- Problem description: Tally the lines of the material that carry the word "schalthebel". Give no more than the number.

- Record extracts:
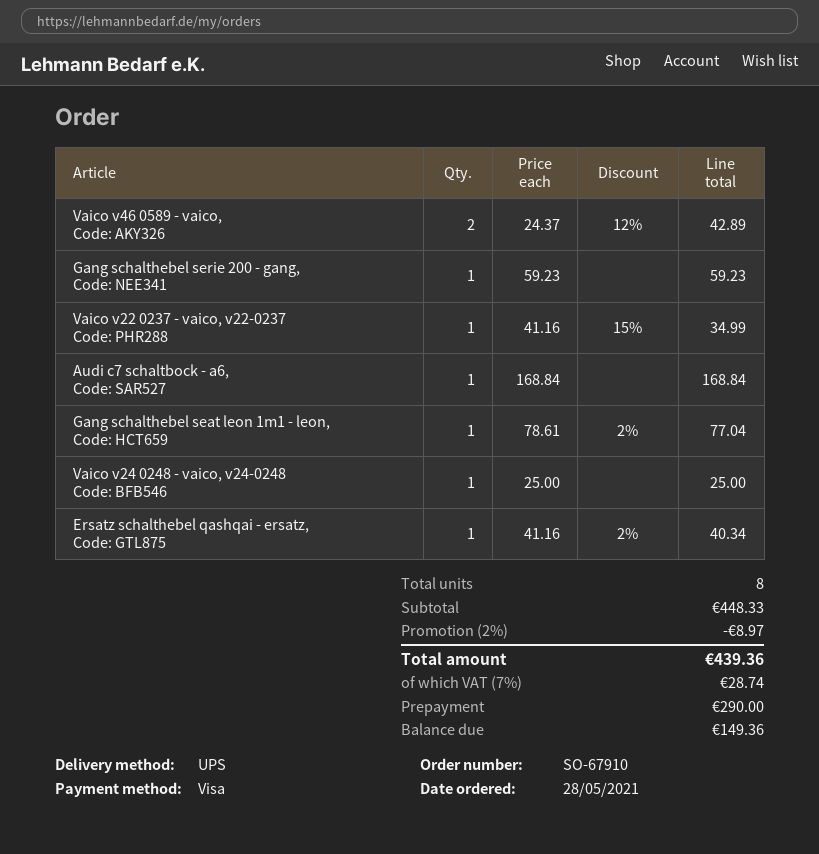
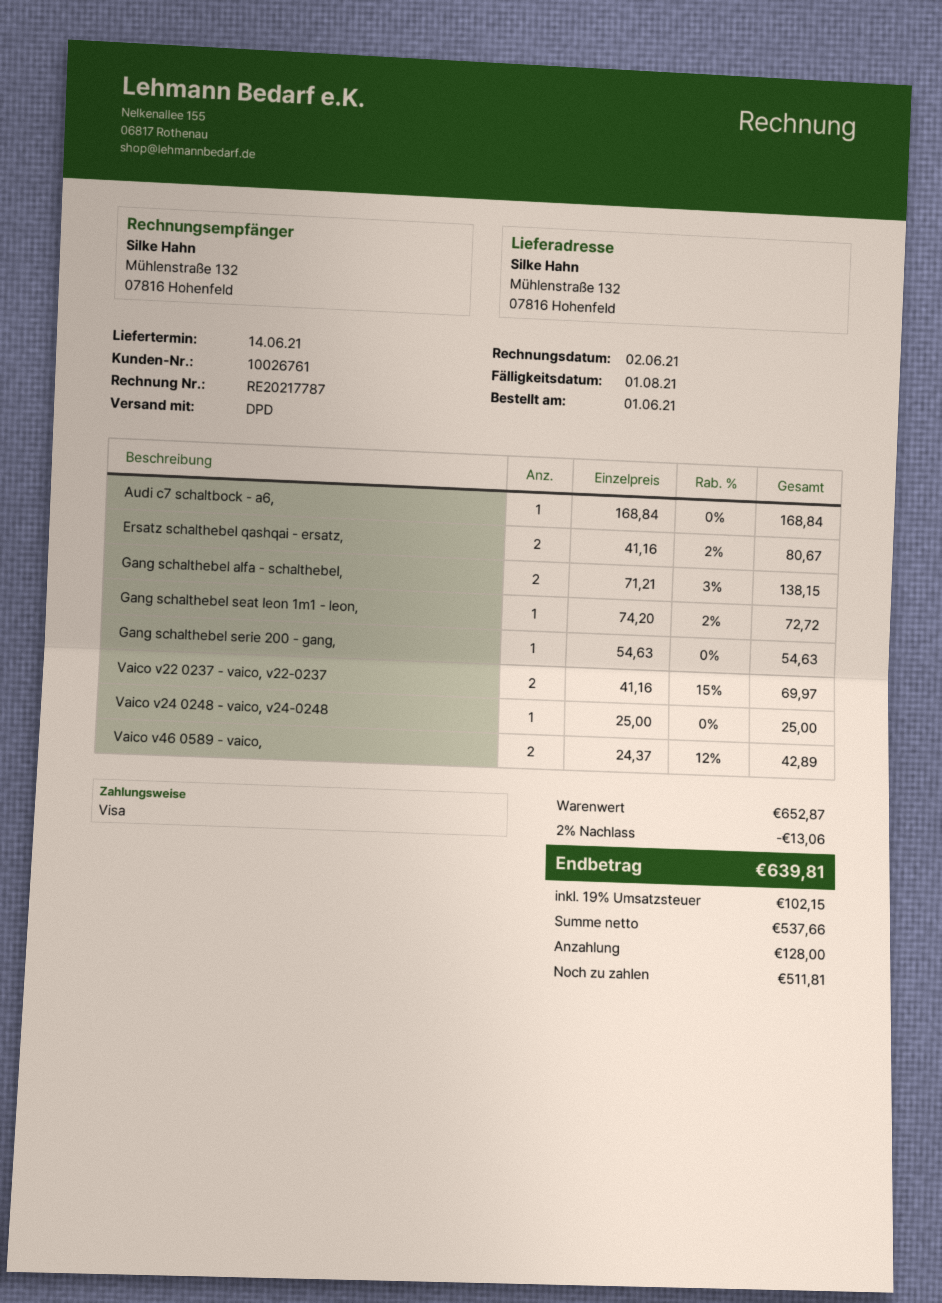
order date: 2021-05-28 -> 2021-06-01
shipping method: UPS -> DPD
Gang schalthebel serie 200 - gang,: 1 x 59.23 = 59.23 -> 1 x 54.63 = 54.63
Vaico v22 0237 - vaico, v22-0237: 1 x 41.16 - 15% = 34.99 -> 2 x 41.16 - 15% = 69.97
Gang schalthebel seat leon 1m1 - leon,: 1 x 78.61 - 2% = 77.04 -> 1 x 74.20 - 2% = 72.72
Ersatz schalthebel qashqai - ersatz,: 1 x 41.16 - 2% = 40.34 -> 2 x 41.16 - 2% = 80.67
Gang schalthebel alfa - schalthebel,: none -> 2 x 71.21 - 3% = 138.15
subtotal: 448.33 -> 652.87
discount: 2% = 8.97 -> 2% = 13.06
tax: 7% = 28.74 -> 19% = 102.15
total: 439.36 -> 639.81
deposit: 290.00 -> 128.00
balance: 149.36 -> 511.81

- Output for this task: 4